═══ Excerpted data

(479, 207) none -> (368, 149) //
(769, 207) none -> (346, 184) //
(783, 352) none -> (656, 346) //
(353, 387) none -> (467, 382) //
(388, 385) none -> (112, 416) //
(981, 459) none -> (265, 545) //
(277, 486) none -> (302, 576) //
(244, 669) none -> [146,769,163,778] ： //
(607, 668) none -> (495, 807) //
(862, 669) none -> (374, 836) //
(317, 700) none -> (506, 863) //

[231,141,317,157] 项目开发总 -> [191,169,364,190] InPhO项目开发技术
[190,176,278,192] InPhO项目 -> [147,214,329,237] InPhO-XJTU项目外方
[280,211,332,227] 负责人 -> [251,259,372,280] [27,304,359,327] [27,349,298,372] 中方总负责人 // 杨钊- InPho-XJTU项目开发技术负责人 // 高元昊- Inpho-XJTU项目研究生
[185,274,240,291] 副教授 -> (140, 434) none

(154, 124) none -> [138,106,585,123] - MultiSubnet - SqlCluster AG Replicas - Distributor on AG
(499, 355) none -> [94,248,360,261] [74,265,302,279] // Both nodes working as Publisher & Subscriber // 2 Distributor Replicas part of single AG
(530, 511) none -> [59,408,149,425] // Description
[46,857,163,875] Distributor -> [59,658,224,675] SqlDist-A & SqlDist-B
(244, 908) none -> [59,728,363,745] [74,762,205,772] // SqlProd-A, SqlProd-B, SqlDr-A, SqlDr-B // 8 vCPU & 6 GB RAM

══════

Exercise: Begin with the line above that has "(317, 700) none -> (506, 863) //" and continue through the line that has "(154, 124) none", setting each one down exactly. Stop there.

Task result:
(317, 700) none -> (506, 863) //

[231,141,317,157] 项目开发总 -> [191,169,364,190] InPhO项目开发技术
[190,176,278,192] InPhO项目 -> [147,214,329,237] InPhO-XJTU项目外方
[280,211,332,227] 负责人 -> [251,259,372,280] [27,304,359,327] [27,349,298,372] 中方总负责人 // 杨钊- InPho-XJTU项目开发技术负责人 // 高元昊- Inpho-XJTU项目研究生
[185,274,240,291] 副教授 -> (140, 434) none

(154, 124) none -> [138,106,585,123] - MultiSubnet - SqlCluster AG Replicas - Distributor on AG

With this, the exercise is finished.